So when we drove across the border from
Macau to mainland
China on a coach bound for
Guangzhou we looked eagerly out of the window looking for paddy fields, traditional Chinese buildings and signs of the
China that we had grown up knowing from story books, tv programmes, die-hard stereotypes and the continued reflection of the
Asia we had seen in
Laos, Cambodia, Vietnam continued.
It was therefore a shock to us that the roads we were on were brand new enormous highways with a clinical sterility that we had never seen before. Straight, long three or four lane highways that went off into the distance slicing through fields that were indeed agricultural, but modern agricultural - not the traditional water-logged paddy fields with weathered peasants working under the shade of their conical straw hats ankle deep in water or driving oxen along the road with carts overloaded with produce.
GUANGZHOU Guangzhou formerly known as
Canton and original seat of
Cantonese language and cooking, had been chosen from our trusty
Lonely Planet guide as our first port of call as it seemed a fairly decent sized city of 3 million people (bearing in mind that with a total population of 1.3 billion people, most average towns in
China are this size and larger) but
with enough parks, historical museums and hidden treasures, as small piece of land, separated by a narrow canal known as
Shamian Island which was reputed to be bursting with colonial architecture which we felt offered plenty of opportunity to keep the camera snapping.
When we arrived mid-afternoon on the outskirts of the city we stared out of our bus window in horror at the city that was unfolding around us. Concrete, cranes, dust, smog, road works, people, dirt and some of the ugliest architecture we have seen during our travels was everywhere.
We get dropped off at a the posh five-star
Garden Hotel, an imposing hotel with a sweeping driver and doormen waiting to help us with our backpacks. We declined the assistance knowing that we were going to be looking for accommodation on
Shamian Island for about the price of one of their entreés.
With the aid of our
Mandarin phrasebook, something we come to value and depend a great deal over the next few weeks, we find a hotel tout who is willing to help us find an affordable hotel on
Shamian Island which is said to be the most idyllic, peaceful, and quiet (always
a bonus!) place to stay.
Shamian Island is indeed fantastic. Measuring only 800m by 350m it is the former British and French concession after the two famous
Opium Wars and one of the few places we soon learn that
'old Canton survives. Some of the architecture has been maintained beautifully whilst some of it has decayed gracefully over the years still showing signs of its original function as banks, trade buildings and official residences. Streets are tree lined and shaded and small recreational park areas have been made in the squares where we watch Chinese families play badminton, do Tai Chi, play on swings or sit on park benches and chatter. Occasionally we see a Western couple pass by with a chinese baby in a push-chair. They are here waiting the required one month before being allowed to officially adopt and fly their baby home, in particular the
USA. The overall scene on
Shamian Island is peaceful, serene and a real sanctuary from the rest of
Guangzhou that we had been dumped in only hours earlier.

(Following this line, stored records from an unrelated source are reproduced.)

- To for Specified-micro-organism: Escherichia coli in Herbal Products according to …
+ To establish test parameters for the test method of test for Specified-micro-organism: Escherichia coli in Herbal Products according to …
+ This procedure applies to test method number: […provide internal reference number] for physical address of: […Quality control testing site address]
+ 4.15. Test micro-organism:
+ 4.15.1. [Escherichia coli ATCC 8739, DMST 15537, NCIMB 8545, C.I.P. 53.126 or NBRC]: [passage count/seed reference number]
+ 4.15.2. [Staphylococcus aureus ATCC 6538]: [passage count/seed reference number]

For the next two days we got up in the morning, had a leisurely breakfast on
Shamian Island and then headed out
across a footbridge linking the island to the mainland to discover what
Guangzhou could show us of Chinese culture and history.

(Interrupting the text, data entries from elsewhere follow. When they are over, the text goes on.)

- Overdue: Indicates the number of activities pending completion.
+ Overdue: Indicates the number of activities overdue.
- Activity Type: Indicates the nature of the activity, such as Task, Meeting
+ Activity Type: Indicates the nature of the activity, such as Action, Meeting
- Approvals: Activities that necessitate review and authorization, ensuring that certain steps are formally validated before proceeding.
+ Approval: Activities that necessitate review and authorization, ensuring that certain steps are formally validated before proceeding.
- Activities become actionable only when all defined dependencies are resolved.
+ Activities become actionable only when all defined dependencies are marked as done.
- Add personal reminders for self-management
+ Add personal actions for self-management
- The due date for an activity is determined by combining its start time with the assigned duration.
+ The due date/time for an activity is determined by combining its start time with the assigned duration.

We walked and we walked. We got lost and we walked some more. We crossed six lane roads, dodged buses and honking taxis and tried to decipher Chinese signs for directions. We approached people with our phrase book and using hand signals galore we sought directions to the sights we hunted.
We found a
Tourist Information Office and raced towards it with a pathetic whoop of joy until we realised that they had no brochures, they had no city maps and none of them spoke english and simply shrugged their shoulders in nonchalence. A tourist office with no brochures? And no other language than Chinese? The more we wandered the city and the more we hunted for history, the more we realised that what may have been once a historical part of
China has now been torn down to make way for grey concrete construction projects.
We did manage to find, after much hunting and walking,
Yuexiu Park covering 93 hectares of land. We dove into the park, after having paid our entrance fee (an entrance
fee for a public park?), seeking the sanctuary of some green foliage.

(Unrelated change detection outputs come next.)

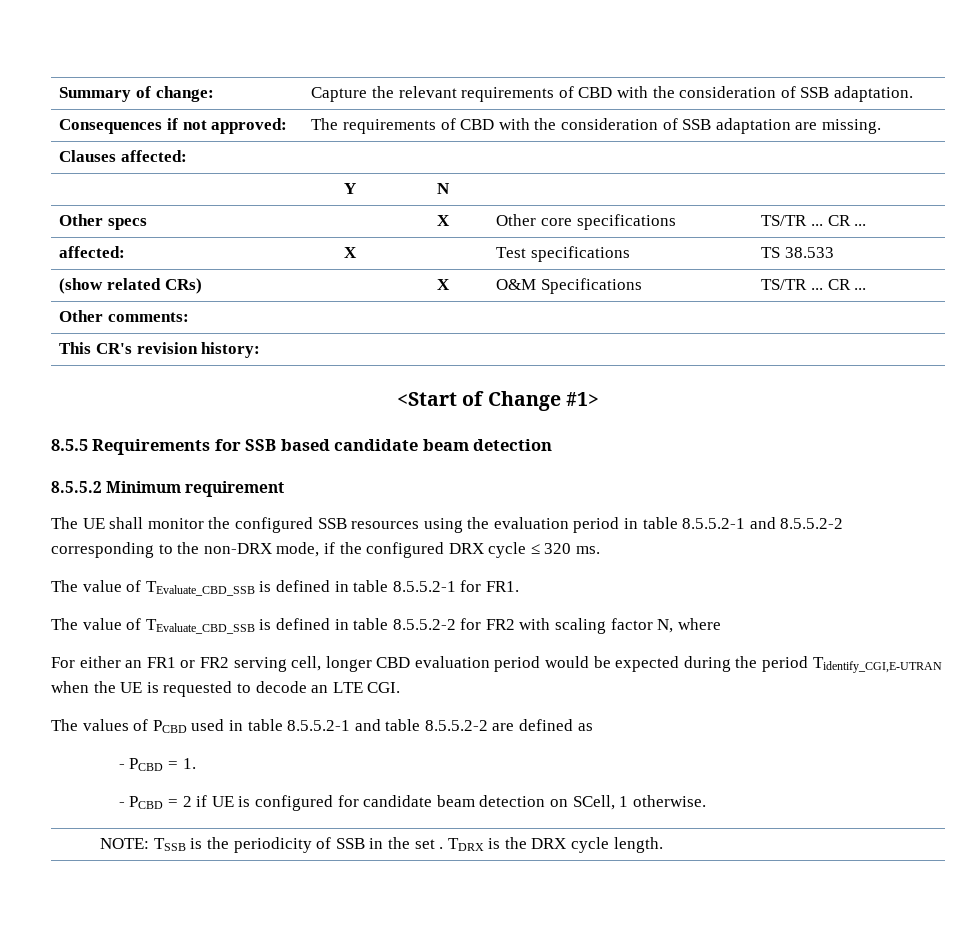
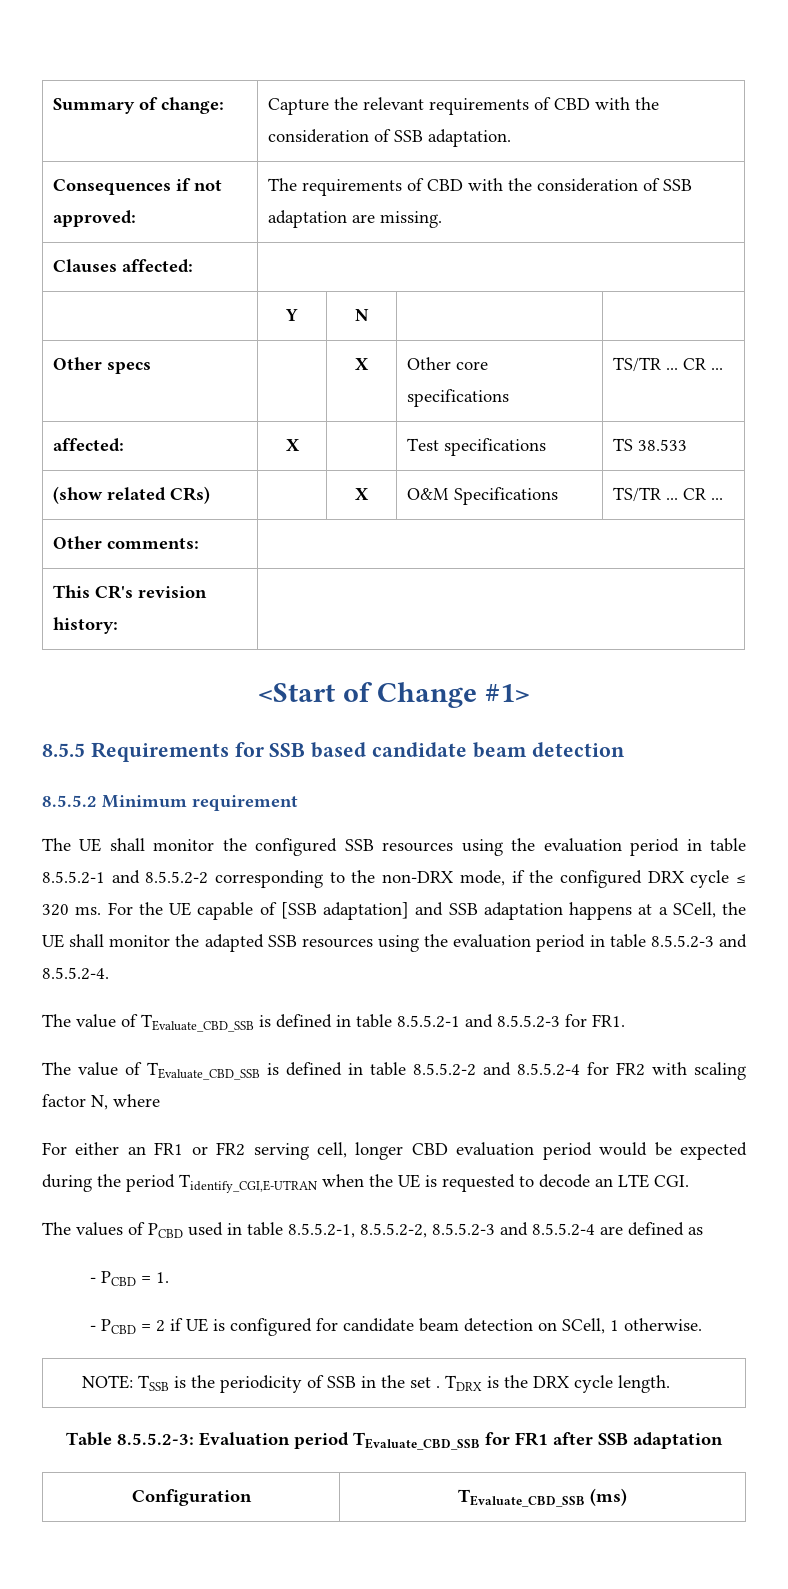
+ For the UE capable of [SSB adaptation] and SSB adaptation happens at a SCell, the UE shall monitor the adapted SSB resources using the evaluation period in table 8.5.5.2-3 and 8.5.5.2-4.
- The value of TEvaluate_CBD_SSB is defined in table 8.5.5.2-1 for FR1.
+ The value of TEvaluate_CBD_SSB is defined in table 8.5.5.2-1 and 8.5.5.2-3 for FR1.
- The value of TEvaluate_CBD_SSB is defined in table 8.5.5.2-2 for FR2 with scaling factor N, where
+ The value of TEvaluate_CBD_SSB is defined in table 8.5.5.2-2 and 8.5.5.2-4 for FR2 with scaling factor N, where
- The values of PCBD used in table 8.5.5.2-1 and table 8.5.5.2-2 are defined as
+ The values of PCBD used in table 8.5.5.2-1, 8.5.5.2-2, 8.5.5.2-3 and 8.5.5.2-4 are defined as
+ Table 8.5.5.2-3: Evaluation period TEvaluate_CBD_SSB for FR1 after SSB adaptation
+ Configuration | TEvaluate_CBD_SSB (ms)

The park is indeed attractive and held within in the famous
Five Rams Statue which as the name suggests is a statue of five rams perched on a mountain crag from which the city of
Guangzhou supposedly got its name. We also visited the
Zhenhai Tower (see pic) and the
Guangzhou City Museum. We walked along many of the parks concrete paths and passed by service buildings, a swimming pool complex, a TV tower, a few service roads (also concrete) and even a massive police station.
Whilst we enjoyed our wander we were left feeling that even here the park hadn't escaped the concrete contagion. This 93 hectare park was in fact a bunch of buildings separated by a few trees and ponds.
When we first arrived in
Guangzhou we didn't have a fixed plan as to how long we'd spend there before moving on, but after 3 days of choking dust, city mahem and very little history to be found dotted around this construction site of a city we decided to move on.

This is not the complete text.